Sault Ste Marie, Lake Superior

Lying at the head of the St Mary River, Sault St Marie is unavoidable for any vessel transiting between Lake Huron and Lake Superior. There are small cities on both the US and Canadian side of the river at Sault St Marie and both have marinas close to the locks.

The marina on the US side is run by the Michigan Parks Service and like their other marinas is immaculately kept and run with full facilities and a fuel pontoon. There are aso courtesy bicycles available for those wishing to explore further afield or make a trip to the supermarket which lies on the edge of town.

Although it is said that Sault Ste Mrie has seen better days, the city is making strenuous efforts to market itself as a tourist destination with the St Marys River and Locks as the key attraction. The historic waterfront is well worth walking along and the downtown area is bustiling with bars and restaurants, some of which are excellent. For anyone who has travelled this far into the St Lawrence Waterway system then the visitor centre at the Locks is a must see attraction with a wealth of fascinating well presented information on the history and current operation of the seaway.

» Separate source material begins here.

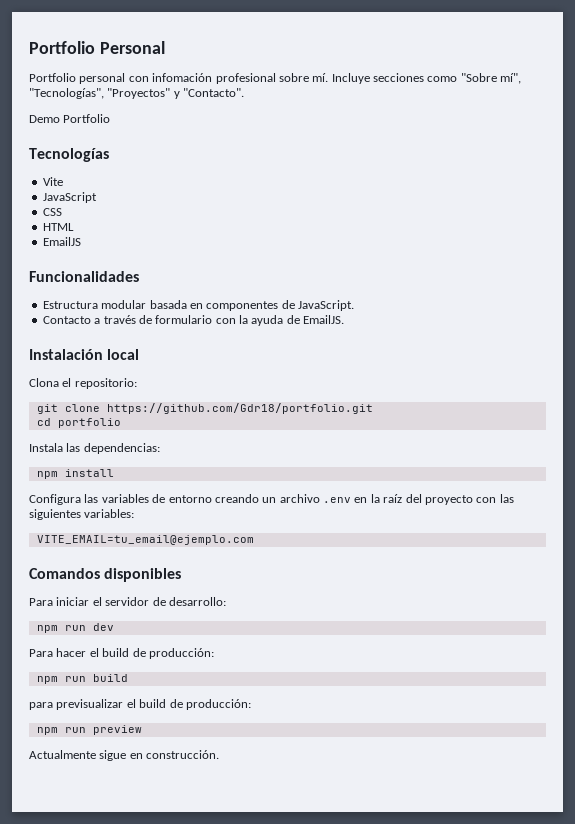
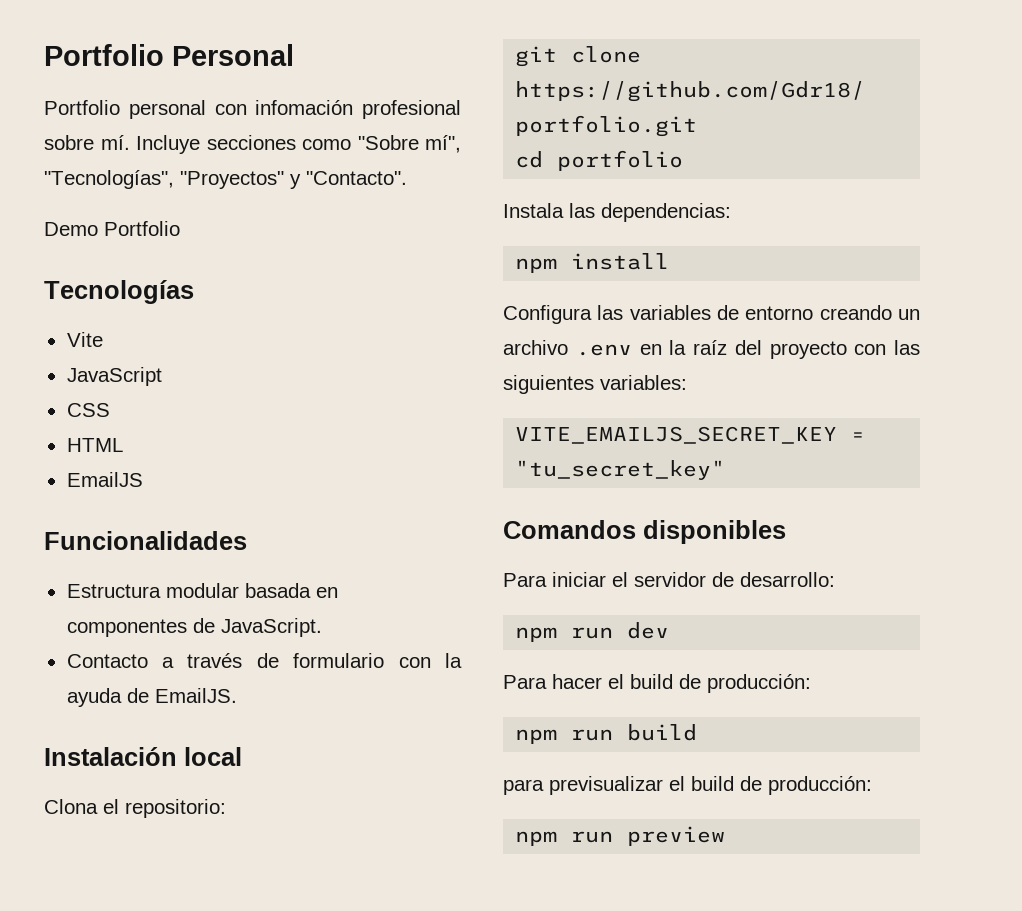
- VITE_EMAIL=tu_email@ejemplo.com
+ VITE_EMAILJS_SECRET_KEY = "tu_secret_key"
- Actualmente sigue en construcción.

There are 4 parallel locks which handle the 21ft rise from the St Mary's River into Lake Superior, 3 on the US side and one on the Canadian. There is no charge for transiting any of the locks although pleasure craft are strongly encouraged to use the smaller Canadian locks which are open from 0900 to 2100. You can call the Canadian locks (Callsign VDX23) on Channel 14, ideally 20 minutes before arrival so that they have time to prepeare the lock for you. The 3 locks on the US side are open 24 hours a day and are primarily for the use by the huge bulk carriers. They are far more intimidating and turbulent than the Canadian locks and the only reason for a pleasure craft to use these would be if you needed to transit outside of the Canadian lock opening times. It should be noted that you do not need to clear in and out of Canadian waters simply to transit the Canadian locks and vice versa.